巻頭インタビュー 私の人材教育論 「目線を上げて仕事をする」 そうすればもう一歩 高いレベルの仕事ができる
1世紀以上にわたる非鉄金属資源の開発と生産を通して、亜鉛、銅、貴金属などの基礎素材を供給してきた三井金属。
時代によって、企業を取り巻く環境は変化すると語る宮村会長に、新時代に求められる人材とは何かをお伺いした。
少子高齢化とグローバル化で求められる人材が急変
── 宮村会長は10年以上前から、人材教育の面でもさまざまな新施策を講じてこられましたが、今ここで改めて人材強化についてのお考えをお聞かせください。
宮村 眞平
(※以下、宮村とする。敬称略)
今の企業にとっては、設備投資も大切ですが、人材強化がますます重要性を増してきました。これまで日本企業を取り巻いてきた環境と、これから取り巻くであろう環境が大きく違ってきたからですが、その相違点をどう認識するかがこれからの人材強化のポイントになります。

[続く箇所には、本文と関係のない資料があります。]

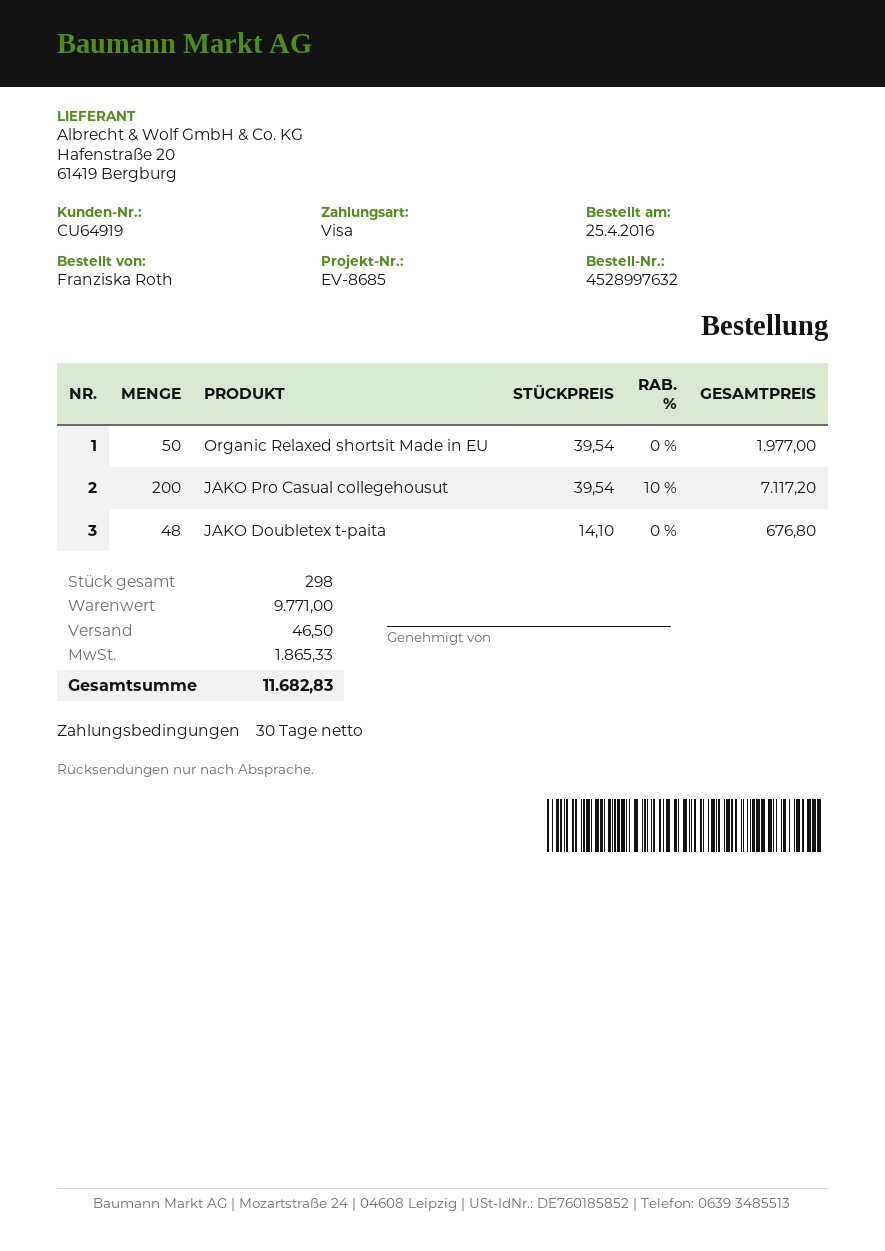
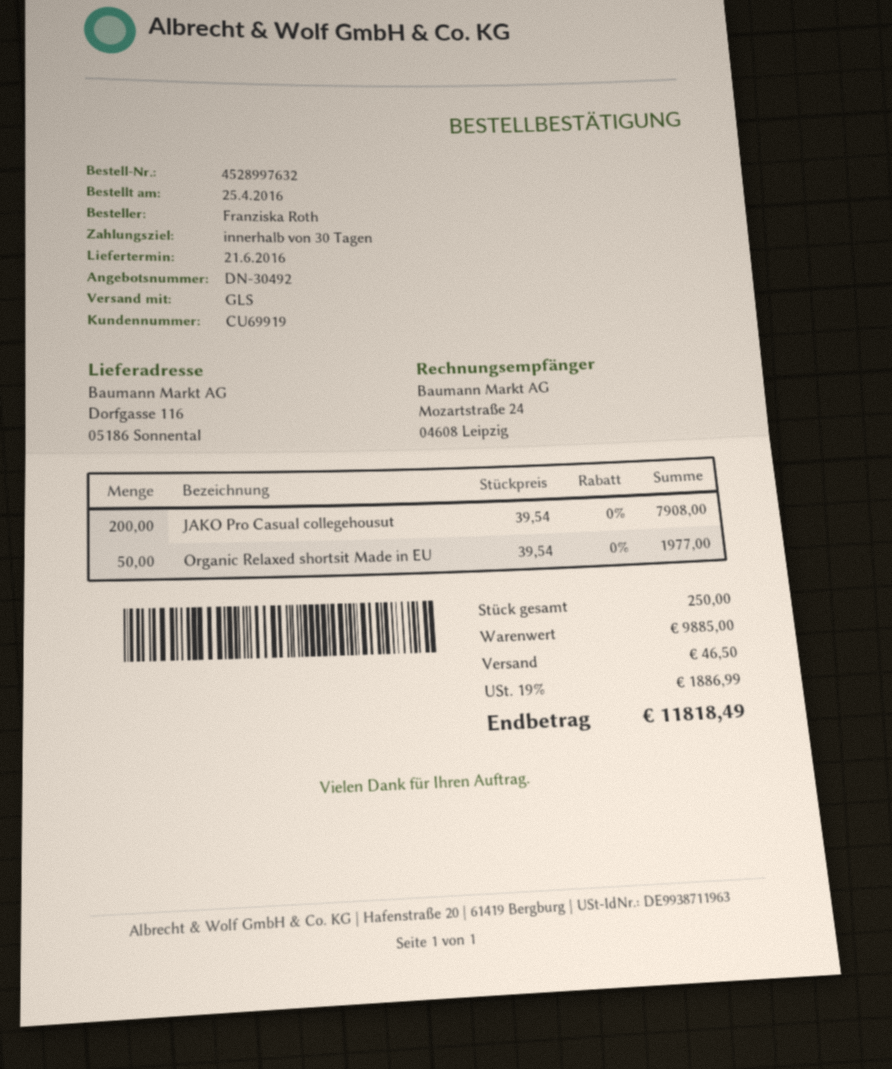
customer number: CU64919 -> CU69919
JAKO Pro Casual collegehousut: 200 x 39.54 - 10% = 7117.20 -> 200 x 39.54 = 7908.00
JAKO Doubletex t-paita: 48 x 14.10 = 676.80 -> none
total quantity: 298 -> 250
subtotal: 9771.00 -> 9885.00
tax: 1865.33 -> 1886.99
total: 11682.83 -> 11818.49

── 明治以来、日本は“人を資源”として成長してきました。喫緊(きっきん)では、バブル崩壊後、「失われた10 年」から回復し、いよいよこれから新しい成長戦略を練るという段階です。新時代の人材強化、人づくりはどうあるべきでしょうか?
宮村
環境の変化として、大きく上げられるのは、1つ目は来るべき少子高齢化社会、2つ目はグローバル化です。
まず、少子高齢化においてどういう視点が必要かを考えた場合、労働力が絶対的に不足するのは間違いない。そこで企業に求められるのは、高生産性を視野に入れた企業活動を展開する必要がありますが、そこではクリエイティブな人材がどうしても必要になってきます。したがって、人材教育においては、“創造性、独創性、開発性”という視点から人材を育てていかなければなりません。

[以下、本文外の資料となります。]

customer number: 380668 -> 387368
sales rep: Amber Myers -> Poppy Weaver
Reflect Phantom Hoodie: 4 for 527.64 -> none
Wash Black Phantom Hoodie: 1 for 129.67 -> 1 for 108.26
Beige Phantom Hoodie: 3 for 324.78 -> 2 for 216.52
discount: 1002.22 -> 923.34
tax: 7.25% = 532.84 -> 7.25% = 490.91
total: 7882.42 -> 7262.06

2つ目のグローバル化では、“国境なき人、カネ、モノの交流”が過去のいずれの時代にも経験したことのない勢いで進んでいるので、単に言葉の障壁を乗り越えるだけでなく、異文化を理解し、異文化の人たちを受け入れて共存できる人材教育、地球的規模で活躍できる人材育成をしていくという視点が必要です。

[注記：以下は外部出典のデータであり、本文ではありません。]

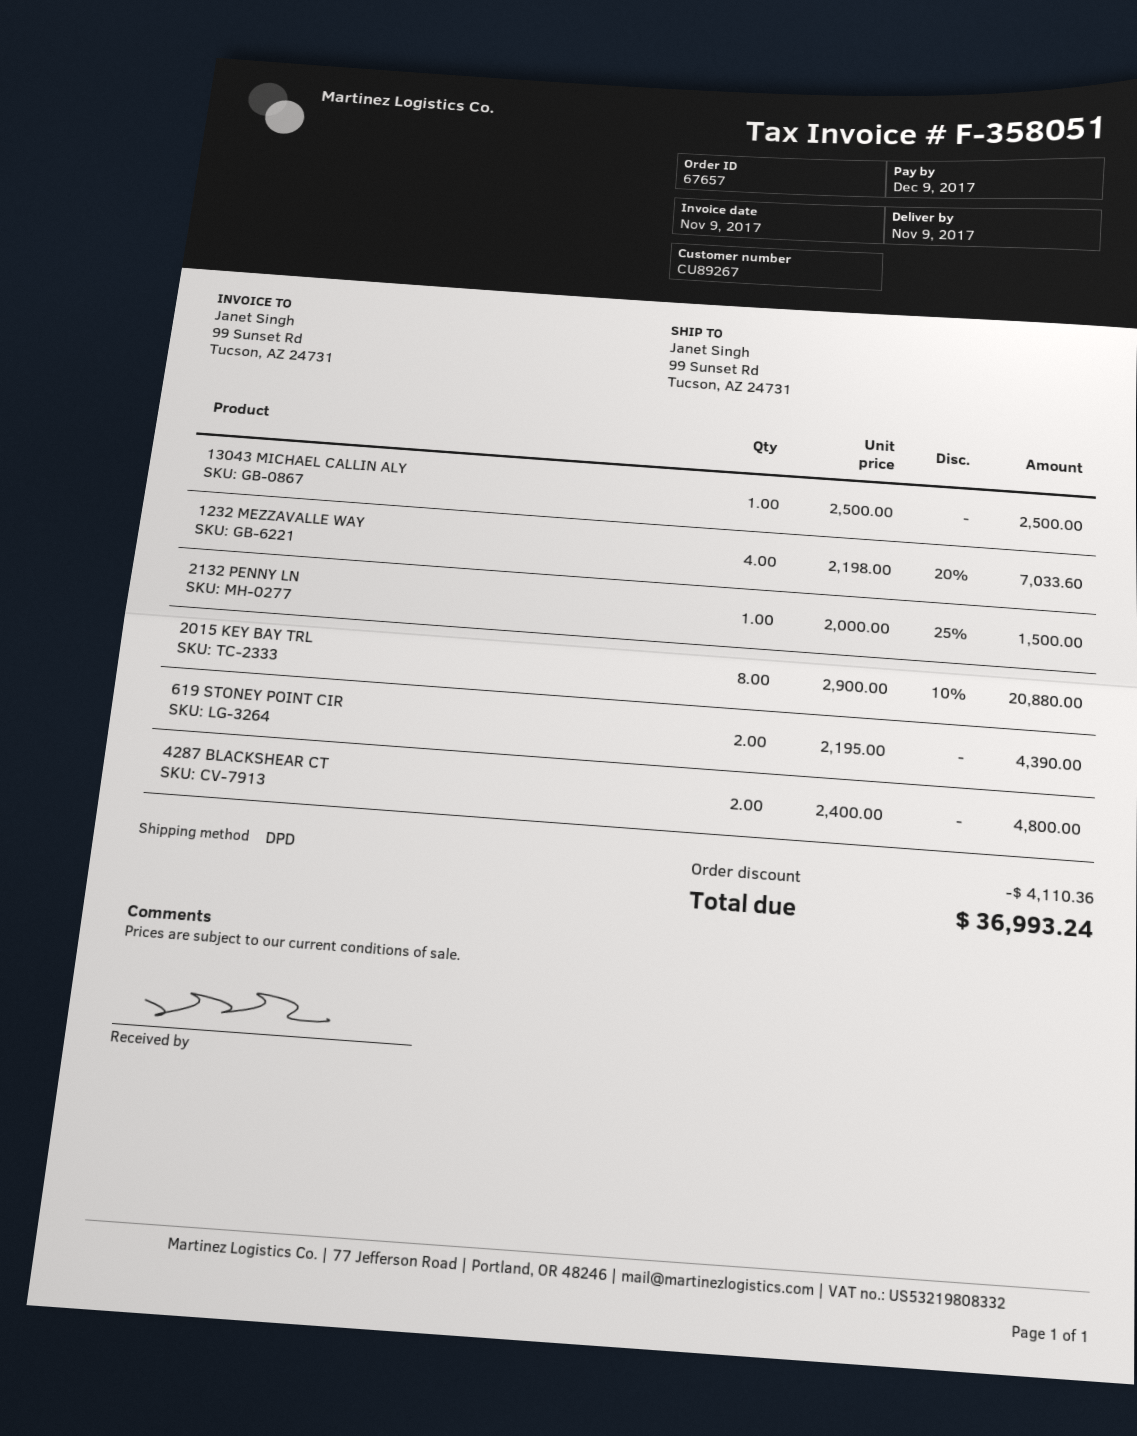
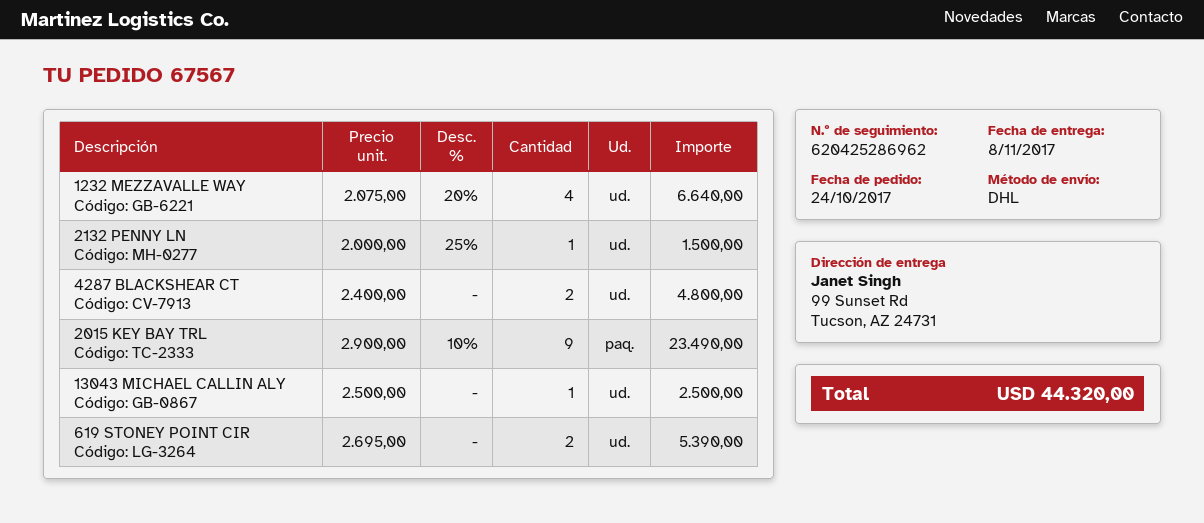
order number: 67657 -> 67567
delivery date: 2017-11-09 -> 2017-11-08
shipping method: DPD -> DHL
1232 MEZZAVALLE WAY: 4 x 2198.00 - 20% = 7033.60 -> 4 x 2075.00 - 20% = 6640.00
2015 KEY BAY TRL: 8 x 2900.00 - 10% = 20880.00 -> 9 x 2900.00 - 10% = 23490.00
619 STONEY POINT CIR: 2 x 2195.00 = 4390.00 -> 2 x 2695.00 = 5390.00
discount: 4110.36 -> none
total: 36993.24 -> 44320.00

その2つの視点が、今までと大きく違う。企業側も、それを認識したうえで人材教育を行わないと、進むべき方向性を見誤ることになるし、これからの時代は到底生き残っていけないでしょう。
自燃・可燃・難燃・不燃の4つのタイプがある
── これまでの日本企業を支えてきた人材は、伝統的に勤勉で、協調性があり、言われた仕事をきちっとこなすという気質を備えていましたが、今後、求められる人材は大きく変わるということでしょうか?
宮村
そもそも組織には「自燃型」「可燃型」「難燃型」「不燃型」の4つのタイプの人材がいると言われています。「自燃型」は、自発的に燃えるタイプ。「可燃型」は、指示されればやるタイプ。「難燃型」は、簡単に燃えないものの、いったん火がつくと徹夜や休日出勤もいとわないタイプ。「不燃型」は、火をつけても燃えないタイプです。中でも、この「不燃型」は、同僚や部下、上司の言うことさえ聞かず、組織の足を引っ張るタイプと言われ、組織の活力をそぐ要因と考えられます。
こうした組織の見方は昔からよく言われてきたことで、マネジメントをやる人は、まず、どのタイプがどれくらいの割合を占めているかを見極め、いかにして「難燃型」に火をつけて燃えさせて、組織の活性化を図るかが重要な役割の1つとなります。「難燃型」は、個性が強く、創造性や独創性が強い一方で、アクが強く、組織からはみ出しがちですが、クリエイティブ、創造性という方向でうまく着火して、個のパワーを引き出し、組織の活力を高めていく。それができるかどうかが、マネジメントの最大のポイントと言えるでしょう。